How many beer commercials show drunk people behaving stupidly?

3. Both intellect and intuition can provide input for making correct decisions.
In poker sometimes logic is correct, and other times intuition is correct. Sometimes they agree; sometimes they don't.

In life, however, you generally have more options than check, bet, call, raise, or fold. Life is more open-ended, and when logic and intuition disagree, sometimes it's best not to choose sides but to listen to both and seek out a third alternative.

When my logic and intuition seem to disagree, I try to step back and see the situation from other perspectives. In the past I'd usually favor my logic, only to find that my intuition was right. Then I'd slide too far the other way, and pay the price of ignoring my intellect. Now I know that both inputs provide information, but they do so by acting upon imperfect data.

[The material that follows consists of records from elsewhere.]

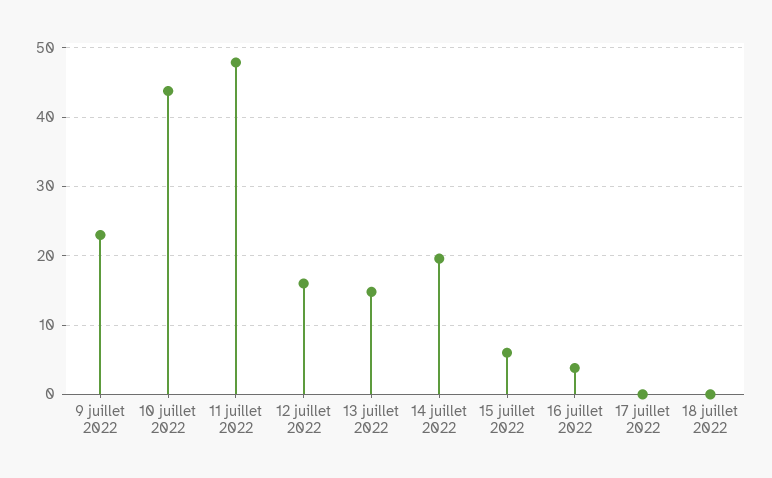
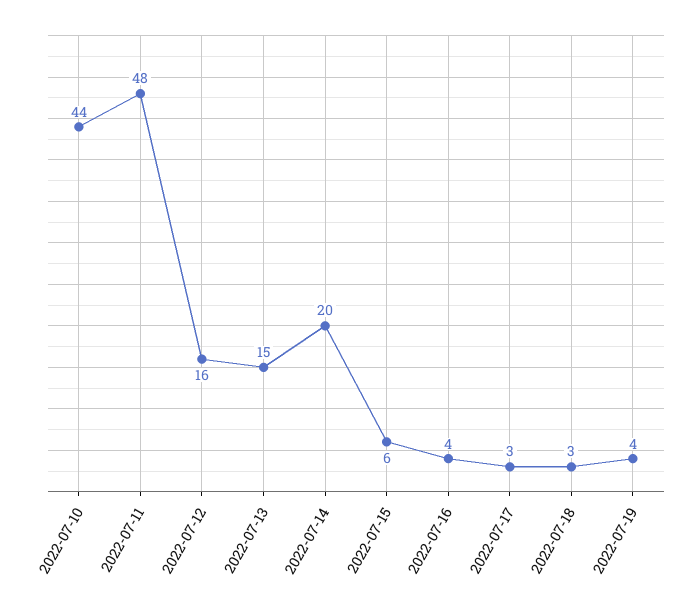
9 juillet 2022: 23 -> none
17 juillet 2022: 0 -> 3
18 juillet 2022: 0 -> 3
2022-07-19: none -> 4

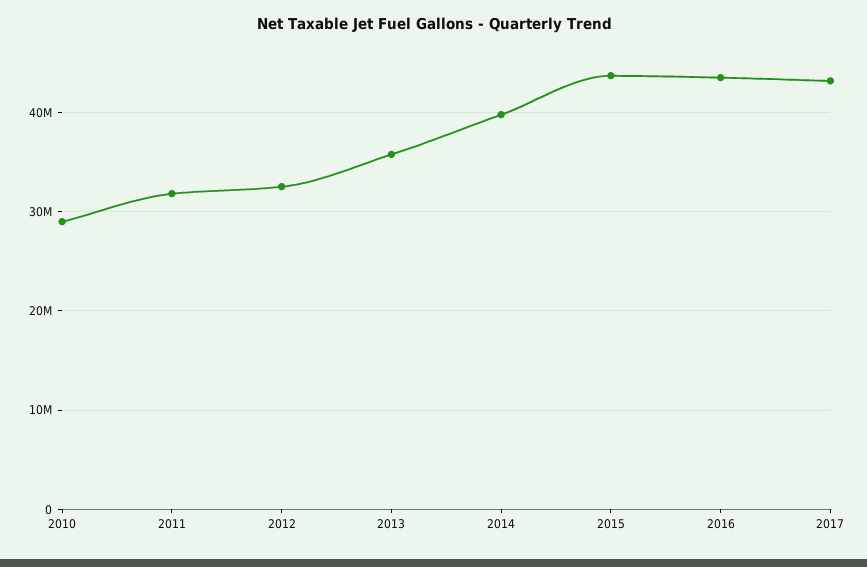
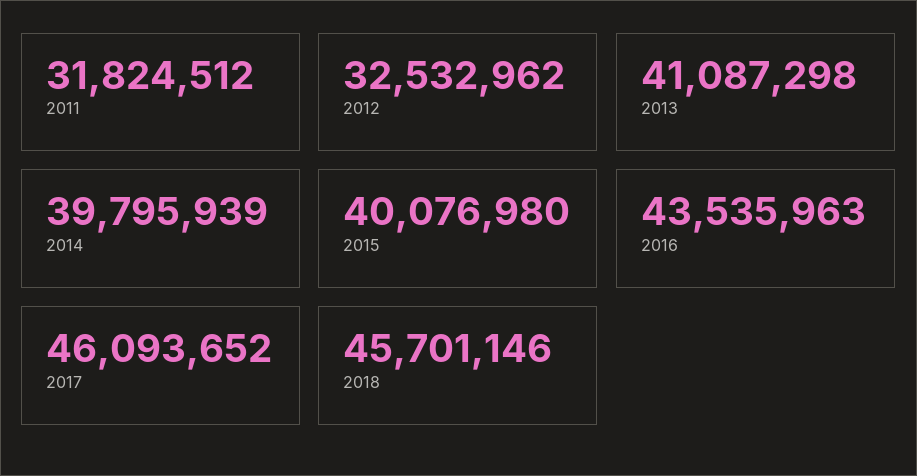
2010: 29000000 -> none
2013: 36000000 -> 41087298
2015: 44000000 -> 40076980
2017: 43000000 -> 46093652
2018: none -> 45701146

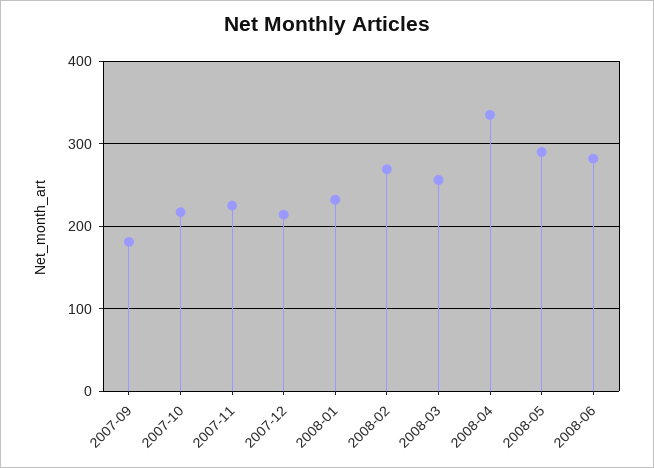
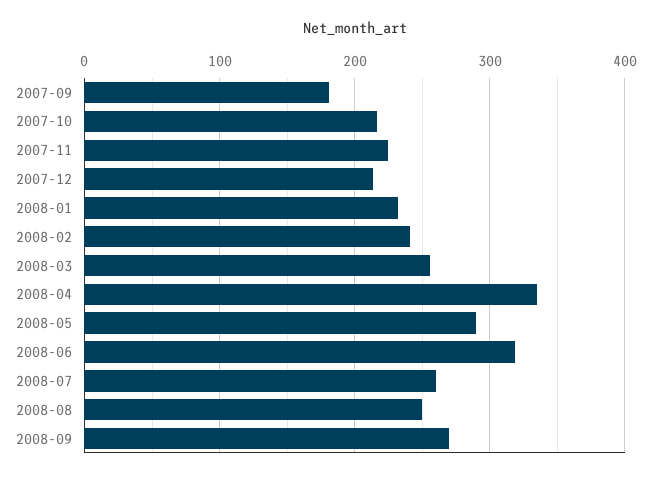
2008-02: 270 -> 240
2008-06: 280 -> 320
2008-07: none -> 260
2008-08: none -> 250
2008-09: none -> 270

In poker you're limited in how much data you can gather. But life offers other extra opportunities for peaking at the cards. You can ask for expert advice while you play. You can take in new information to augment the data your logic and intuition are processing. You can wait for clarity before acting. You can even dive in with your best decision, see what the next card looks like, and adjust course afterwards.

4. Don't be a fish.

Fish are bad poker players who are essentially there to give away their money. They don't bother to develop much skill at the game, so they just play badly. And the longer they play, the more they lose.

Isn't life the same? If you play badly long enough, eventually you lose. Abuse your health, your relationships, or your finances, and you can kiss them goodbye.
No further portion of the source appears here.